The formation of stone in kidney starts with synthesis of crystals in supersaturated urine which
further adhere urothelium which leads to growth of stone. It include that calcium oxalate stones
develop on Randall's plaques which are made of calcium phosphate crystals (Dougherty and
Lister, 2015). However, these grows to erode the urothelium and prepare nucleus of calcium
oxalate deposition. At the other hand, crystal formation is required to be evaluated to prevent
synthesis of stone.
Treatment – The kidney stone has different types of sizes and nature according to which
more effective as well as efficient medication is selected.
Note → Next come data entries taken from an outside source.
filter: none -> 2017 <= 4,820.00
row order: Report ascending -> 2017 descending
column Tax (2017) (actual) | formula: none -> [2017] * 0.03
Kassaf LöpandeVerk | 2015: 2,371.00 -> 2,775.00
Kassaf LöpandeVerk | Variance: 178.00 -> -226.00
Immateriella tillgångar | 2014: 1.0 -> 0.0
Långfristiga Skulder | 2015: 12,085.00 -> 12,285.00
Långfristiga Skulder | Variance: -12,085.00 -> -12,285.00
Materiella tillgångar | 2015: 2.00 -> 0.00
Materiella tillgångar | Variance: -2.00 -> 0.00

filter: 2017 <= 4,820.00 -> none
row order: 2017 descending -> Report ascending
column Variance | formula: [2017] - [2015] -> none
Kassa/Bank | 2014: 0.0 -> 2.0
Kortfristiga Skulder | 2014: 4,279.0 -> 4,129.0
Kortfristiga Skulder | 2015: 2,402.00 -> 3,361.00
In context of Adam, ureteroscopy is
takes place by utilising technique of general anaesthesia. It include several medicines which are
sufficient to dissolve minor stones but if not work then surgical procedure is needed to be carried
out. Meanwhile, medication involves medicines such as allopurinol (Zyloprim) for uric acid
stones, diuretics, sodium bicarbonate or sodium citrate, phosphorus solutions, ibuprofen (Advil),
acetaminophen (Tylenol), naproxen sodium (Aleve). Additionally, Extracorporeal Shock Wave
Lithotripsy (ESWL), percutaneous nephrolithotomy and ureteroscopy.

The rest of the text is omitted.